Insert Dollar to Vote

Guest Post by: Jack Shepard

On July 4th, 1776 our founding fathers signed a document declaring the United States as its own independent nation. This new, radical republic would stand for values including religious tolerance, freedom of speech, and a government by and for the people. Regardless of status or creed, men (and eventually women) had the power to choose who ran the country. In their critically acclaimed book, however, John Nichols and Robert W. McChesney articulate how the United States has come to behave less like a democracy, and more like a Dollarocracy.

Perhaps one of the most unifying and empowering feelings that a U.S. citizen can experience is that of casting his or her vote. Nichols and McChesney explained early on in their book that the poorest man or woman in the U.S. feels just as powerful as Bill Gates while at the voting booth, as both of their ballots have equal value. We feel very attached to this part of the democratic process because our opinions matter- or at least we feel that they do.

ShepardIn truth, the wealthy have much more influence in the democratic process than the poor. “We have a system that is now defined more by one dollar, one vote than by one person, one vote,” Nichols and McChesney explain. Over the past several decades, the power to influence who takes office has shifted from the common man to the wealthy one. A significant part of this power comes from campaign funding.

The vast majority of campaign funding comes from a very select few very wealthy patrons.
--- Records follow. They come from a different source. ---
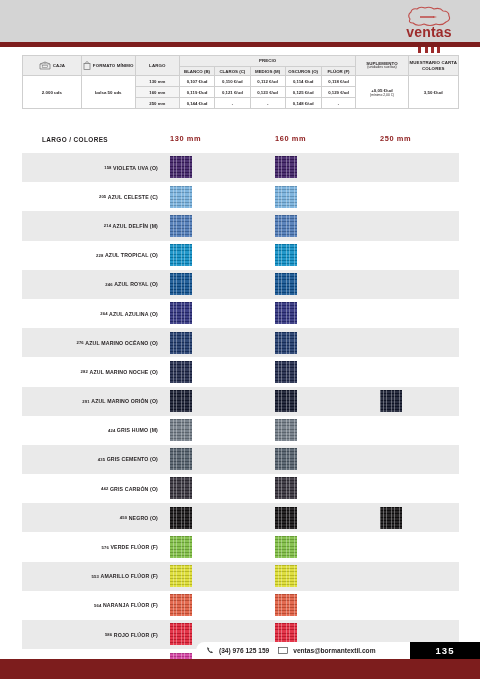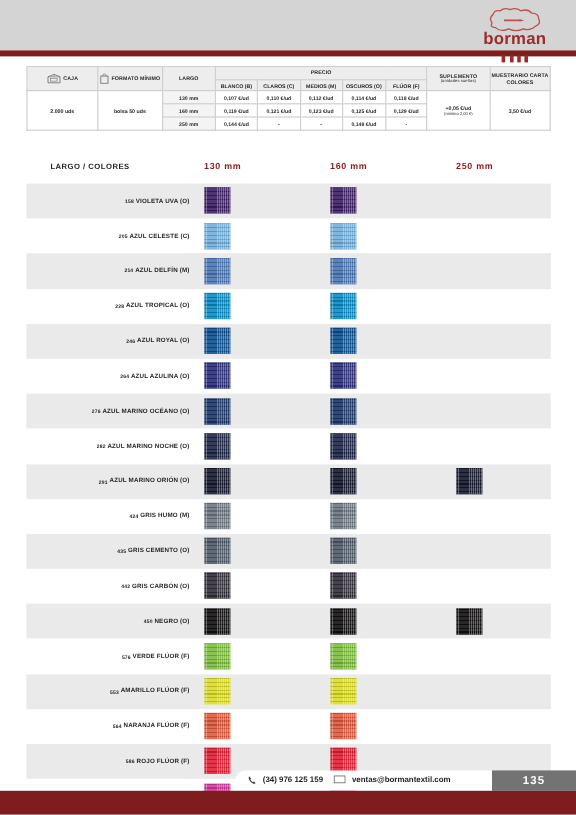--- a/index.html
+++ b/index.html
@@ -150,7 +150,7 @@
         <path d="M29 10 L33 11 L29 12 Z" fill="#c0504d"></path>
       </svg>
     </div>
-    <div class="logo-word">borman</div>
+    <div class="logo-word">ventas</div>
     <div class="logo-feet">
       <svg viewBox="0 0 26 7" width="26" height="7">
         <rect x="2" y="0" width="3" height="6" fill="#9d2b2b"></rect>

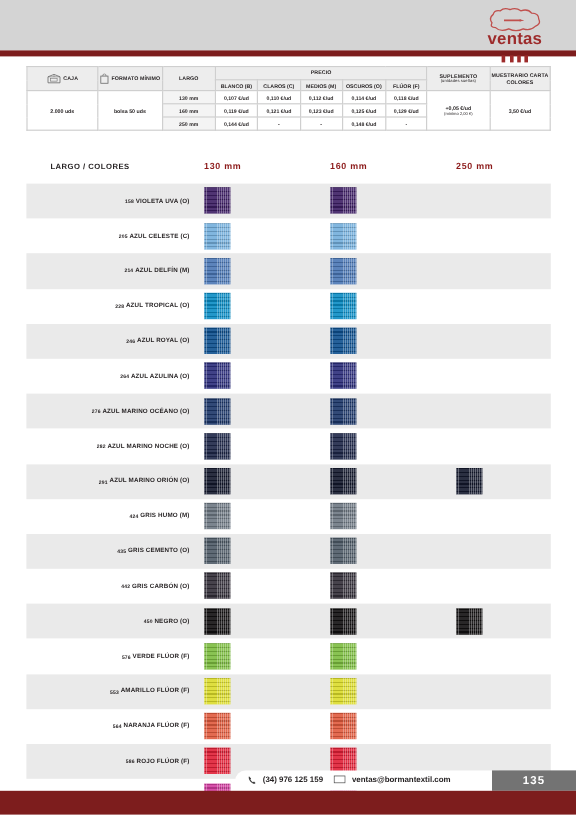--- a/index.html
+++ b/index.html
@@ -124,7 +124,7 @@
   }
   .foot-grey {
     position: absolute; right: 0; bottom: 20px; height: 17px; width: 70px;
-    background: #737373;
+    background: #000000;
     display: flex; align-items: center; justify-content: center;
   }
   .foot-page { font-size: 9.5px; font-weight: bold; color: #ffffff; letter-spacing: 1px; }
And in a country where more funding significantly improves your chances at election, that select few is ultimately responsible for deciding who can and cannot take office. As a result, it is almost exclusively the wealthy whose opinions are catered to by both liberal and conservative candidates. “…the interests and opinions of the great bulk of Americans unequivocally have no influence over the decisions made by Congress or executive agencies today, at least when they run up against the interests of either a powerful corporate lobby or wealthy people as a class,” Nichols and McChesney say.

Independent candidates (who often receive significantly less funding) are not taken seriously in the 2-party system. You can’t even vote for an independent candidate without people thinking you can’t make up your mind, and are “throwing your vote away.” But in reality, most U.S. citizens feel that neither Republican nor Democrat candidates effectively represent their views.

To make things worse, the media actively sustains this lack of representation. For example, several media outlets explicitly broadcast the most extreme political views on both right and left sides. There is little room for dialogue, as many of these outlets are specifically tailored to support one set of extreme positions. These channels unfortunately fool many of us into believing that we must fall in line with one side or the other, perpetuating the idea that our views are not valid if they don’t meet the status quo.

It had never occurred to me how much influence money has in politics. I understood that funding and lobbying play a role, but I never would have guessed that the original vision expressed in the constitution would become so corrupted. Our government is meant to represent all of us– not just the ones who can afford to be represented. The media is meant to hold the powerful accountable, and stimulate conversation- not perpetuate a perverted system where we are expected to fall in line. I can’t help feeling that as a nation, we have let ourselves down. We can do better than this.